When it was 2013 and I'd accepted my job here in Shanghai, my dad smiled and shook his head.  "I can't believe you're going to China, Heather."

But here I am, and nearly two years later.  I've learned that Shanghainese are some of the rudest people in the world--they push, they shove, they cut in line, they never say "Excuse me"--but also some of the sweetest people--students give me gifts of candy and fruit juice, exclaiming, sincerely, about how great I am and how much they love my classes.  I've been invited to a Chinese home for Mid-Autumn Festival.  I've made some good friends with locals, both at work and outside of work.  And I know that some of those friendships are some of the most genuine I've had in my whole life.

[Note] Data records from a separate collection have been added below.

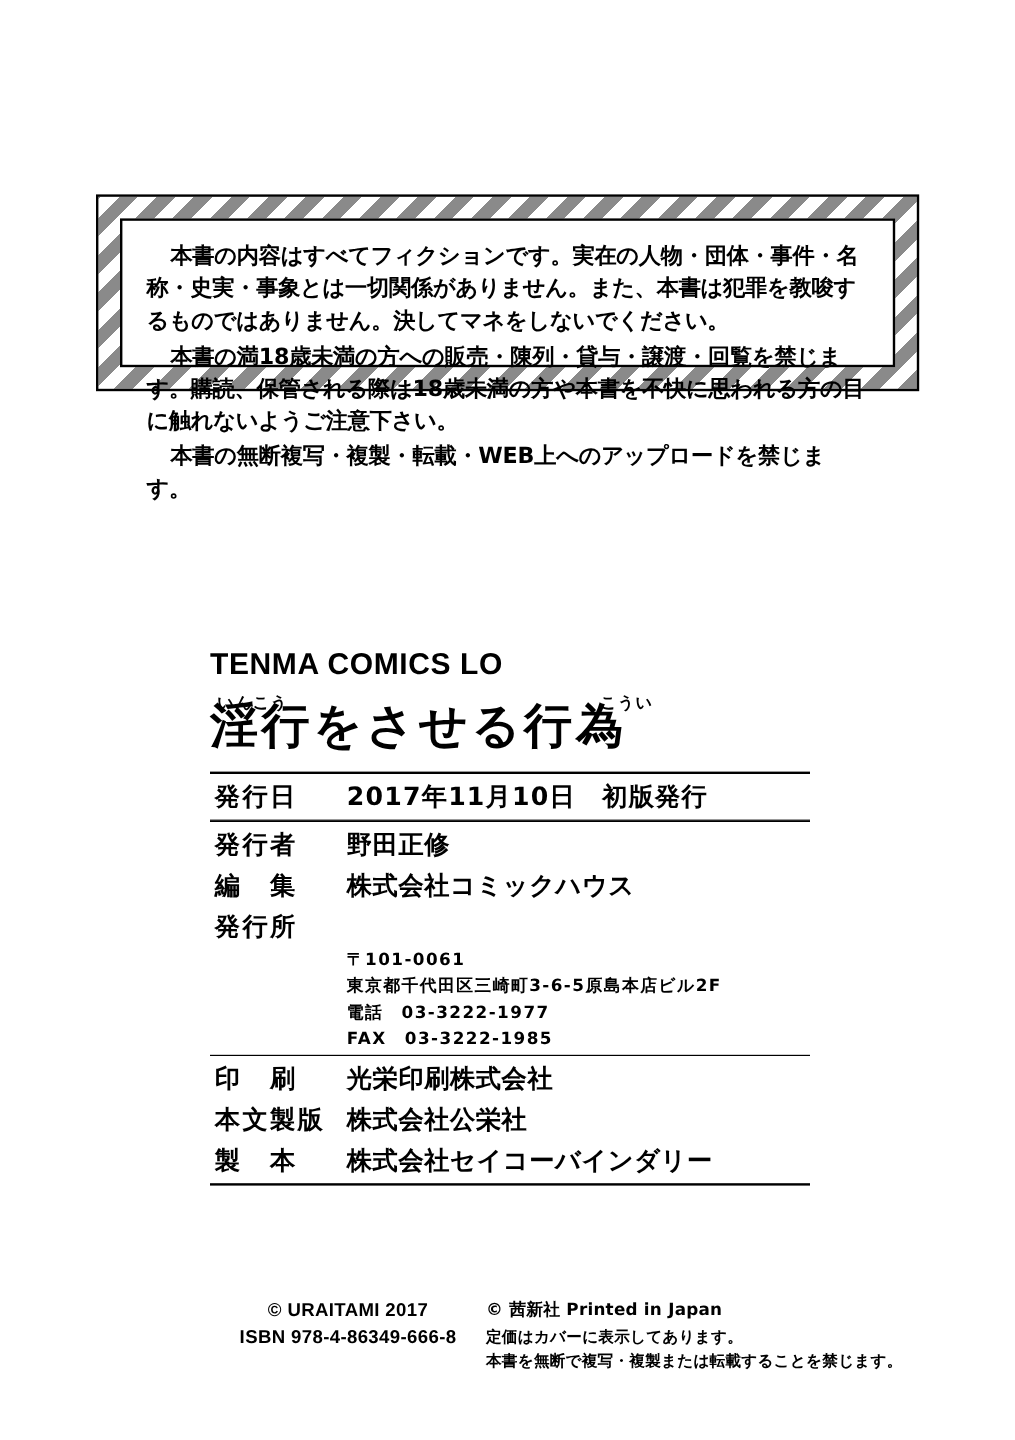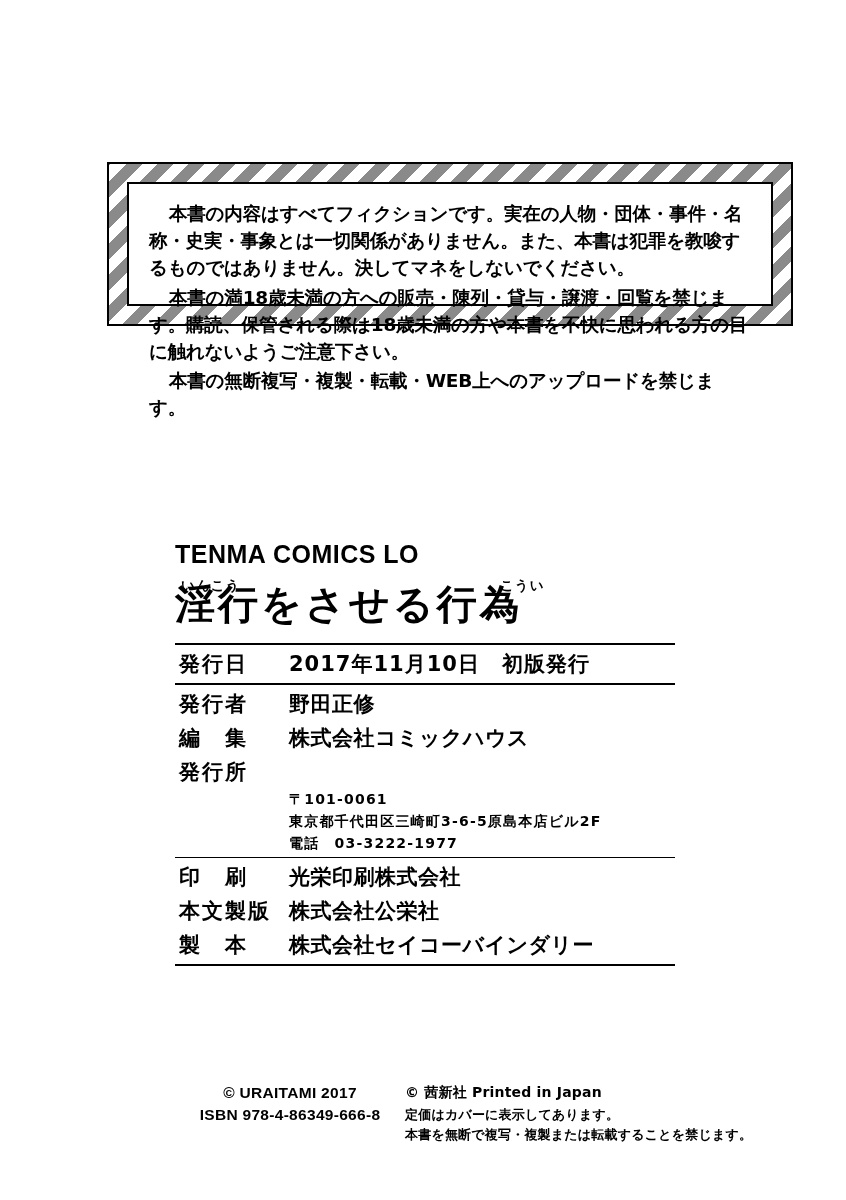--- a/index.html
+++ b/index.html
@@ -27,21 +27,20 @@
     padding: 18px;
     background:
       repeating-linear-gradient(
         -45deg,
         #8a8a8a 0px,
         #8a8a8a 11px,
         #ffffff 11px,
         #ffffff 22px
       );
     border: 2px solid #000000;
-    margin-left: 27px;
   }
   .notice-inner {
     background: #ffffff;
     border: 2px solid #000000;
     width: 100%;
     height: 100%;
     box-sizing: border-box;
     padding: 16px 20px 10px 20px;
   }
   .notice-p {
@@ -228,20 +227,24 @@
       <span class="val">〒101-0061</span>
     </div>
     <div class="subrow">
       <span class="lbl"></span>
       <span class="val">東京都千代田区三崎町3-6-5原島本店ビル2F</span>
     </div>
     <div class="subrow">
       <span class="lbl"></span>
       <span class="val">電話　03-3222-1977</span>
     </div>
+    <div class="subrow">
+      <span class="lbl"></span>
+      <span class="val">FAX　03-3222-1985</span>
+    </div>
   </div>
 
   <hr class="rule-thin">
 
   <div class="group">
     <div class="row">
       <span class="lbl">印　刷</span>
       <span class="val">光栄印刷株式会社</span>
     </div>
     <div class="row">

China is not America.  That is the truth in 800 different ways.  But my mom is right--there is a sweetness about China that does not exist in America.  There is an appreciation for learning, for study, and a respect for teachers that I feel is lacking in my own country.  I have left my wallet accidentally in a market and half a dozen people yelled at me in Chinese, one man running up to me with it in his hand, grinning.

I'm not saying China is better.  I wasn't always wrong.  China can be gross!  I still dodge lugees on the sidewalk, and I still see men peeing on the street all the time--in broad daylight, next to main roads.  I saw an eight-year-old girl pooping about 10 feet from the gate to my apartment complex.  The side streets are still slippery with rotting vegetables and the blood of freshly butchered turtles and frogs.  There are sidewalks covered in dog poop and oily noodle water, discarded in the gutter.  And then there are sidewalks in Jing'an or the former French Concession, buffed to sparkling--neighborhoods I could never afford to live in or even to shop in.

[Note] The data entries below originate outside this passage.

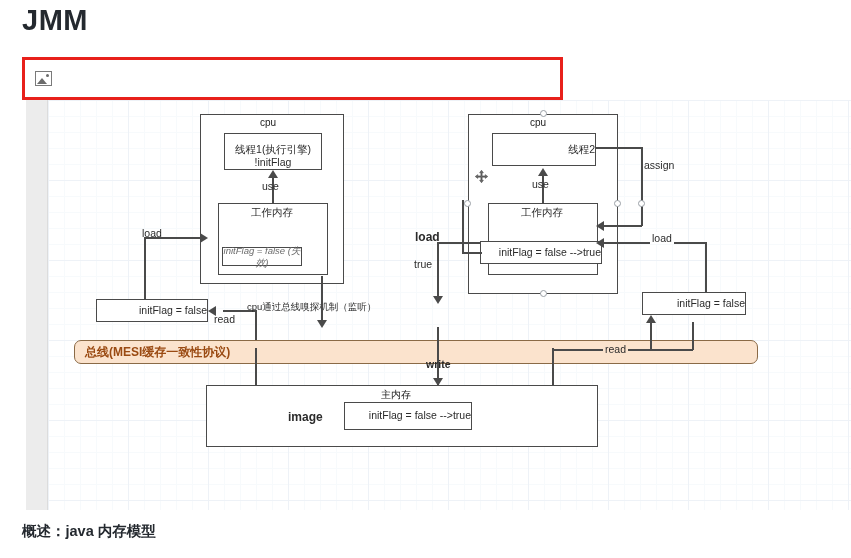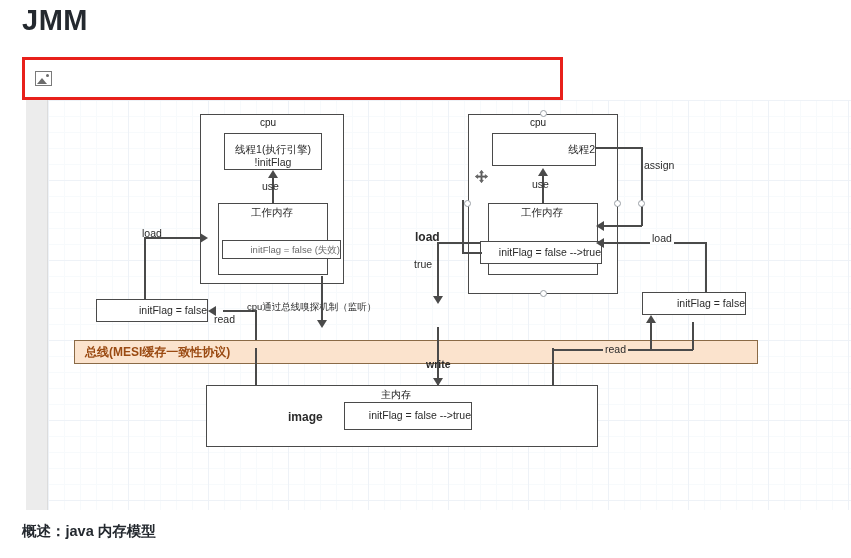--- a/index.html
+++ b/index.html
@@ -135,21 +135,21 @@
     <span>线程1(执行引擎)</span>
     <span>!initFlag</span>
   </div>
 
   <div class="ln v" style="left:224px;top:78px;height:26px;"></div>
   <div class="arw up" style="left:220px;top:70px;"></div>
   <div class="lbl" style="left:214px;top:80px;">use</div>
 
   <div class="box hdr" style="left:170px;top:103px;width:110px;height:72px;"></div>
   <div class="lbl" style="left:203px;top:106px;">工作内存</div>
-  <div class="box" style="left:174px;top:140px;width:119px;height:19px;font-size:9.5px;color:#6b6b6b;">
+  <div class="box" style="left:174px;top:147px;width:80px;height:19px;font-size:9.5px;color:#6b6b6b;font-style:italic;">
     <span>initFlag = false (失效)</span>
   </div>
 
   <div class="ln h" style="left:96px;top:137px;width:58px;"></div>
   <div class="arw right" style="left:152px;top:133px;"></div>
   <div class="lbl" style="left:94px;top:127px;">load</div>
   <div class="ln v" style="left:96px;top:137px;height:62px;"></div>
 
   <div class="box hdr" style="left:420px;top:14px;width:150px;height:180px;"></div>
   <div class="box-title" style="left:482px;top:17px;">cpu</div>
@@ -206,21 +206,21 @@
 
   <div class="ln h" style="left:175px;top:210px;width:34px;"></div>
   <div class="arw left" style="left:160px;top:206px;"></div>
   <div class="ln v" style="left:207px;top:210px;height:38px;"></div>
   <div class="lbl" style="left:166px;top:213px;">read</div>
 
   <div class="lbl" style="left:199px;top:201px;font-size:9.5px;">cpu通过总线嗅探机制（监听）</div>
   <div class="ln v" style="left:273px;top:176px;height:44px;"></div>
   <div class="arw down" style="left:269px;top:220px;"></div>
 
-  <div class="bus" style="left:26px;top:240px;width:684px;height:24px;">
+  <div class="bus" style="left:26px;top:240px;width:684px;height:24px;border-radius:7px;">
     <span class="bus-text">总线(MESI缓存一致性协议)</span>
   </div>
 
   <div class="ln v" style="left:389px;top:227px;height:58px;"></div>
   <div class="arw down" style="left:385px;top:278px;"></div>
   <div class="lbl" style="left:378px;top:258px;font-weight:bold;">write</div>
 
   <div class="ln h" style="left:504px;top:249px;width:141px;"></div>
   <div class="ln v" style="left:644px;top:222px;height:28px;"></div>
   <div class="arw up" style="left:598px;top:215px;"></div>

And I'm not saying that America should be a Communist country--far from that!  But this experience in China has been my own.  It was my choice to come here this time.  And the experiences I've had have changed my mind and my heart about so many things that I thought and felt as an angry 10-year-old.


1 comment:

  1. I am so happy you've made your peace with China. Great article on the pandas, ear cleaners and your reflections on your first stay in China.